#### [Work instruction]
For each line in the data below that holds "Nike", return a copy.

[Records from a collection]
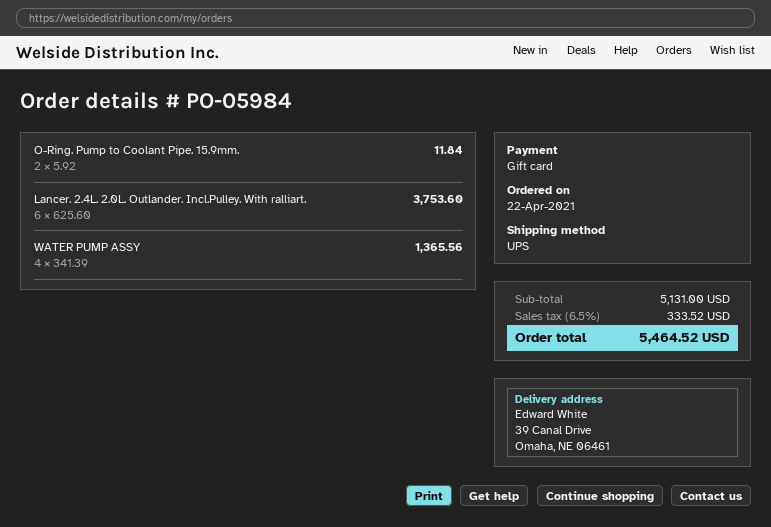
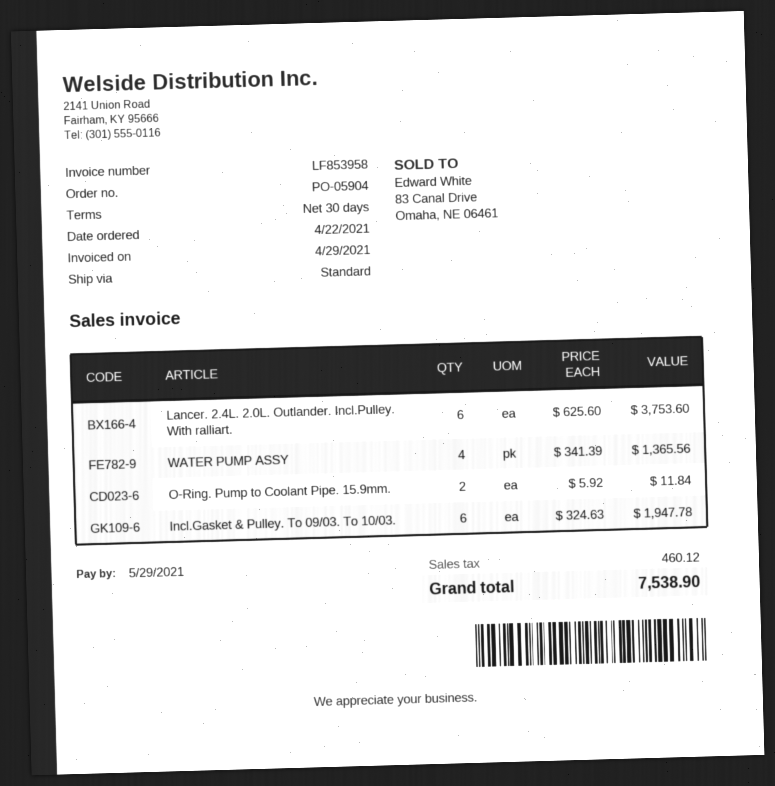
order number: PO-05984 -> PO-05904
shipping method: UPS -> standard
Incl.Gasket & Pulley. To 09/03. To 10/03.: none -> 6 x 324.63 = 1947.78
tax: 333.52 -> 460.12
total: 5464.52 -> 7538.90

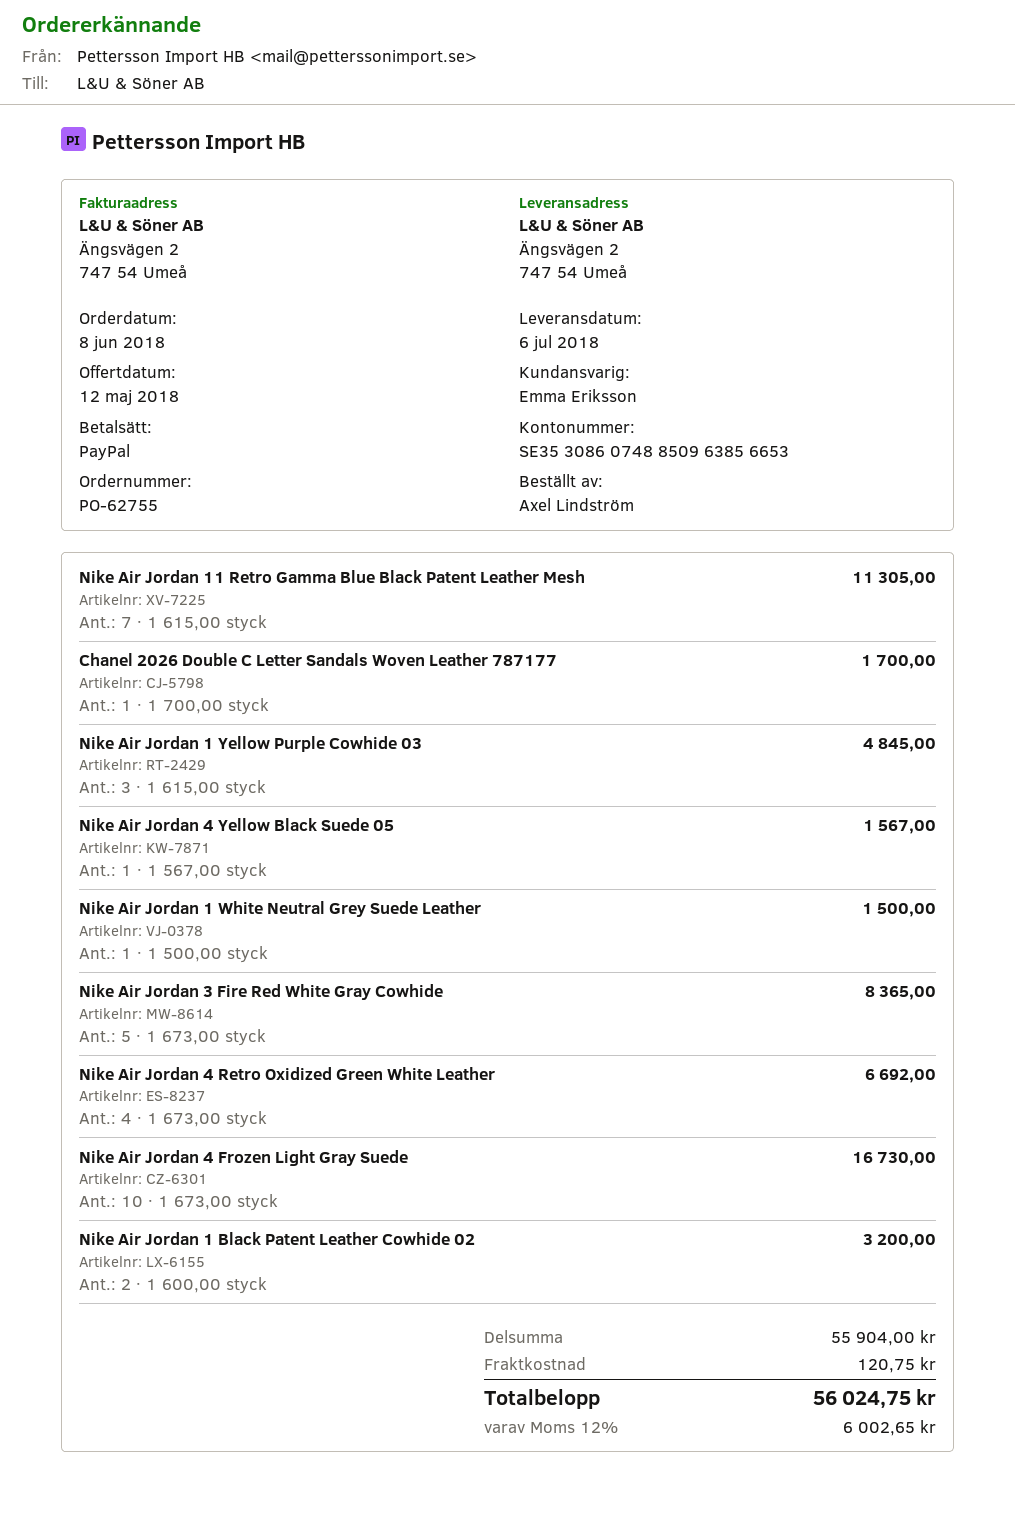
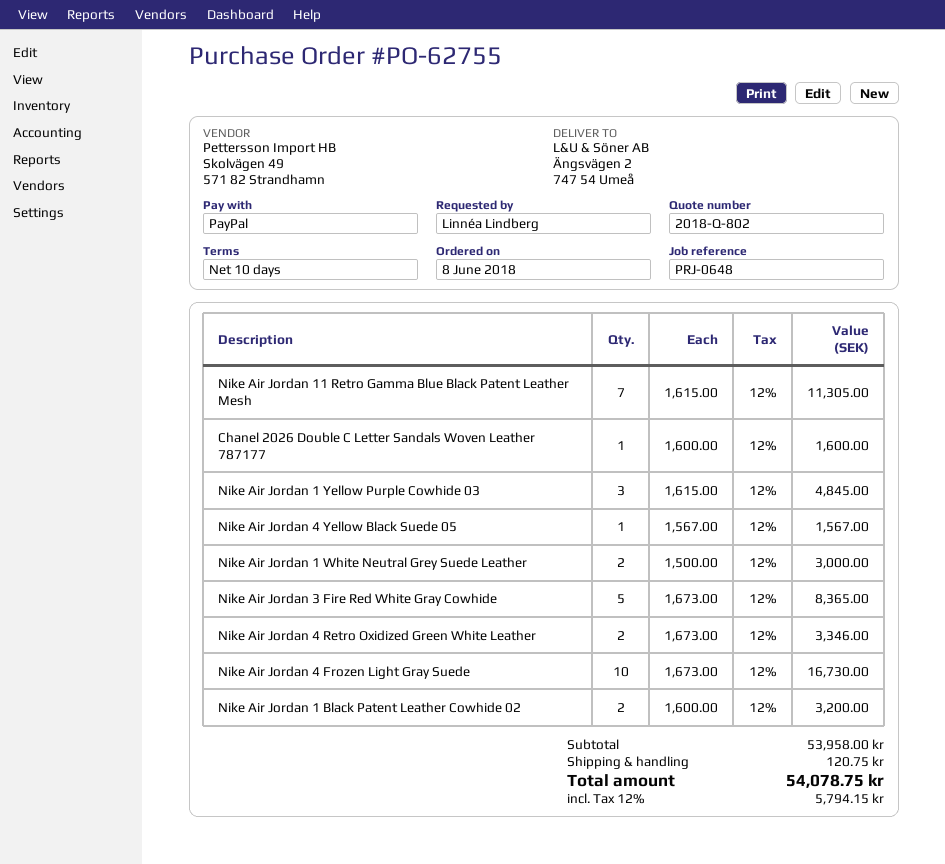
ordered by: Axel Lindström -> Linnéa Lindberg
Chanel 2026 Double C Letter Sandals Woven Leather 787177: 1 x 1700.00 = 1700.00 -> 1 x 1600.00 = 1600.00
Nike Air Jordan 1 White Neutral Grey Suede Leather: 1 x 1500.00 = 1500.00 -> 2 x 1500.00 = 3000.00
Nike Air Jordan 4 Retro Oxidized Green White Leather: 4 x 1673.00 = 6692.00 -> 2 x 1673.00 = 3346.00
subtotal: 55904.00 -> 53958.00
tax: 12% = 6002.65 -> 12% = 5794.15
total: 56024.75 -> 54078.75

#### [Exercise answer]
Nike Air Jordan 1 White Neutral Grey Suede Leather: 1 x 1500.00 = 1500.00 -> 2 x 1500.00 = 3000.00
Nike Air Jordan 4 Retro Oxidized Green White Leather: 4 x 1673.00 = 6692.00 -> 2 x 1673.00 = 3346.00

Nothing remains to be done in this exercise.